Temple Garden Chambers is a leading common law set based in London and The Hague.
With excellence from top to bottom Chambers provides a first class service in a number of different fields.
24/05/2022
Lionel Stride (instructed by Emma Doughty at Slater & Gordon) represented the Claimant in a High Court Montgomery consent case arising out of the alleged failure to offer reasonable alternative treatment in the form of carotid stenting rather than a carotid endarterectomy (“CE”) in circumstances where he had already suffered a partial hypoglossal injury from an earlier procedure. Consequently, during the second CE operation, the Claimant suffered a bilateral hypoglossal injury that caused complete tongue paralysis, loss of speech and inability to swallow, immediate cardiac arrest (caused by his paralysed tongue blocking his airways and leading to hypoxia), the need for a tracheostomy, laryngoscopy and the insertion of a PEG feeding tube. The injury left him unable to communicate verbally, permanently fatigued and with associated respiratory issues. He had retired prematurely and was living a far more isolated life due to his difficulty communicating.
The Defendant denied liability, contending that CS was not a reasonable alternative treatment because it carried a much higher stroke risk; was not offered by or available to practitioners at the treating hospital; and transferring the Claimant to another hospital would have caused life-threatening delay. Causation and quantum also remained heavily in dispute.

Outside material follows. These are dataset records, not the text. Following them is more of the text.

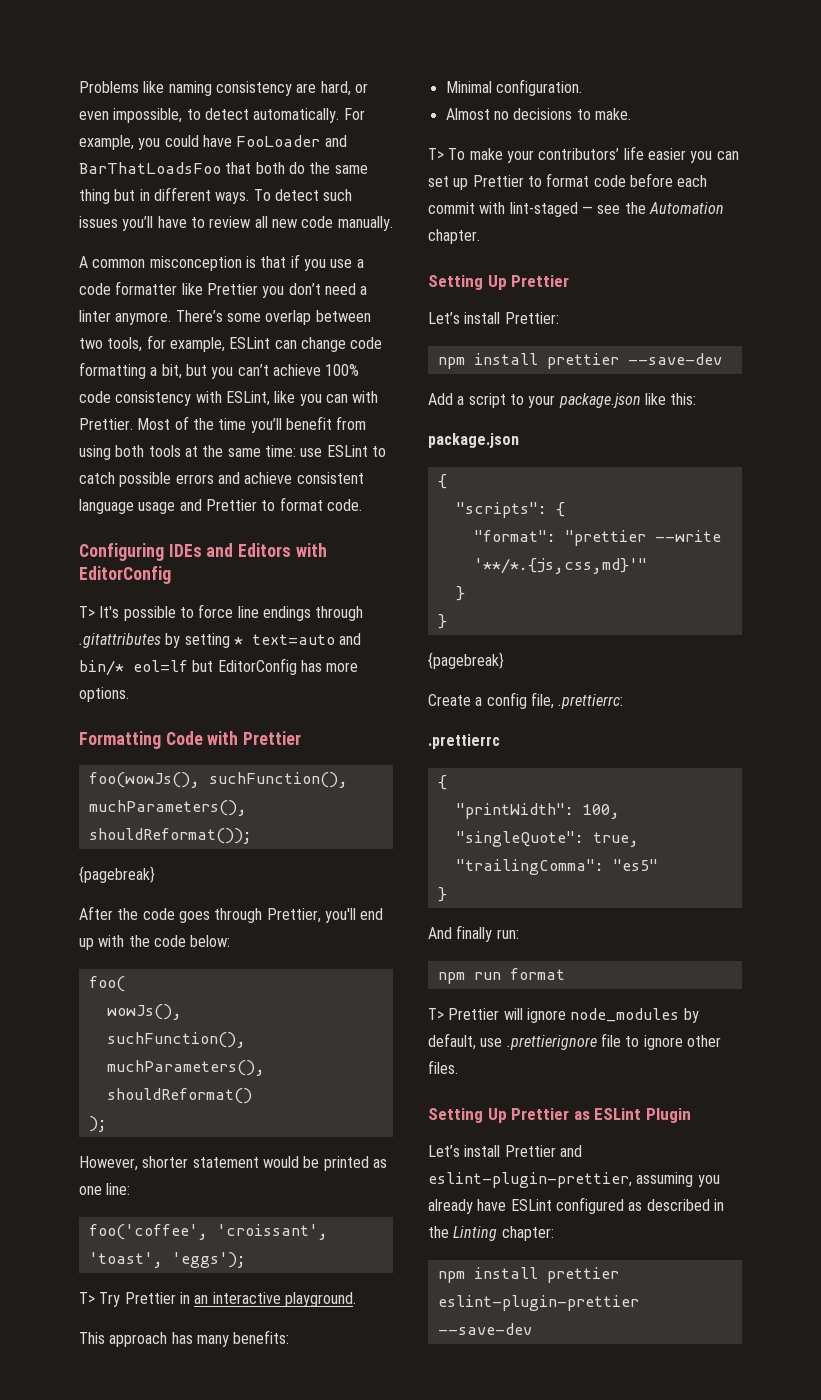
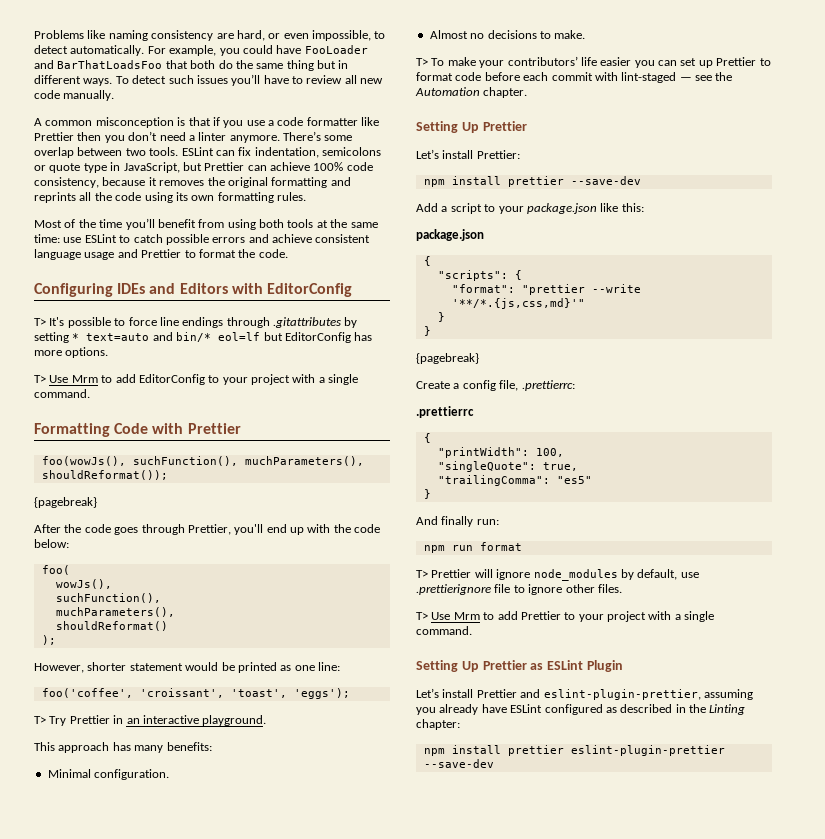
(258, 289) none -> [77,132,102,141] then
[107,335,383,352] [79,362,360,379] [79,391,379,406] [79,418,133,430] tools, for example, ESLint can change code formatting a bit, but you can’t achieve 100% code consistency with ESLint, like you can with Prettier. -> [149,147,381,158] [34,162,373,173] [34,177,351,188] [34,192,306,203] tools. ESLint can fix indentation, semicolons or quote type in JavaScript, but Prettier can achieve 100% code consistency, because it removes the original formatting and reprints all the code using its own formatting rules. //
(323, 504) none -> [238,249,256,258] the
(129, 694) none -> [34,374,359,385] [34,389,90,398] // T> Use Mrm to add EditorConfig to your project with a single command.
(458, 1067) none -> [416,611,715,622] [416,626,472,635] // T> Use Mrm to add Prettier to your project with a single command.

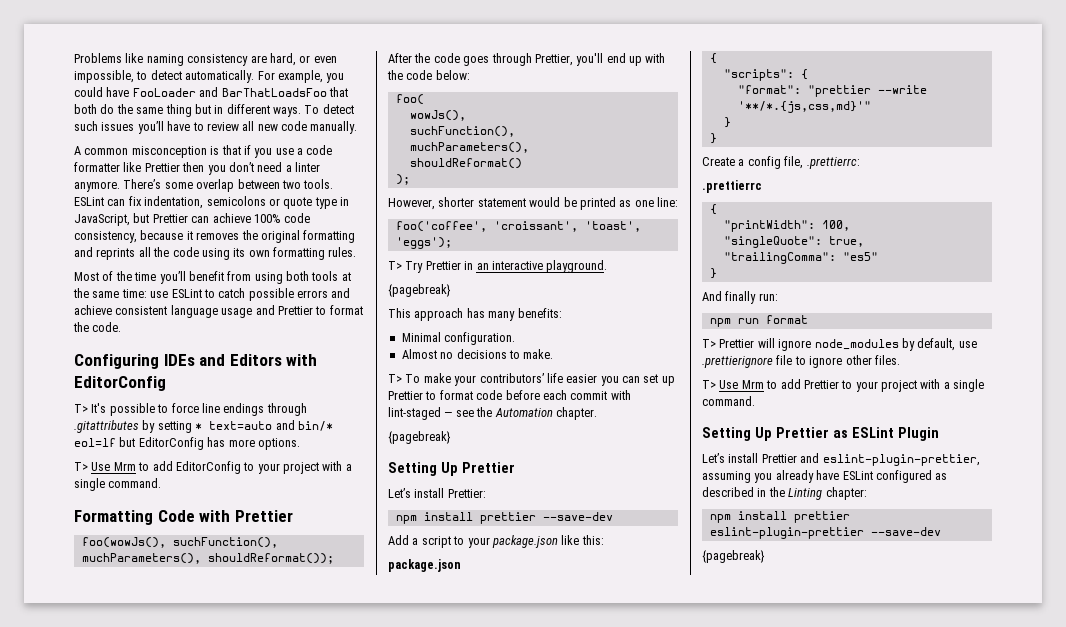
[34,497,97,508] // {pagebreak} -> (334, 558) none
(267, 720) none -> [388,284,451,297] // {pagebreak}
(528, 92) none -> [388,431,451,444] // {pagebreak}
[416,353,479,364] // {pagebreak} -> (717, 138) none
(494, 763) none -> [702,550,765,563] // {pagebreak}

The claim ultimately settled at a JSM for £800,000 a month before trial. Although no formal concessions were made, the settlement sum reflected the Claimant’s evidence that he should have been treated as a non-standard case given his original hypoglossal injury; that he would have chosen CS if offered, thereby avoiding any risk of a second hypoglossal injury; and that his consequential injuries had caused permanent disability that would have resulted in him being awarded a high proportion of his pleaded case at trial.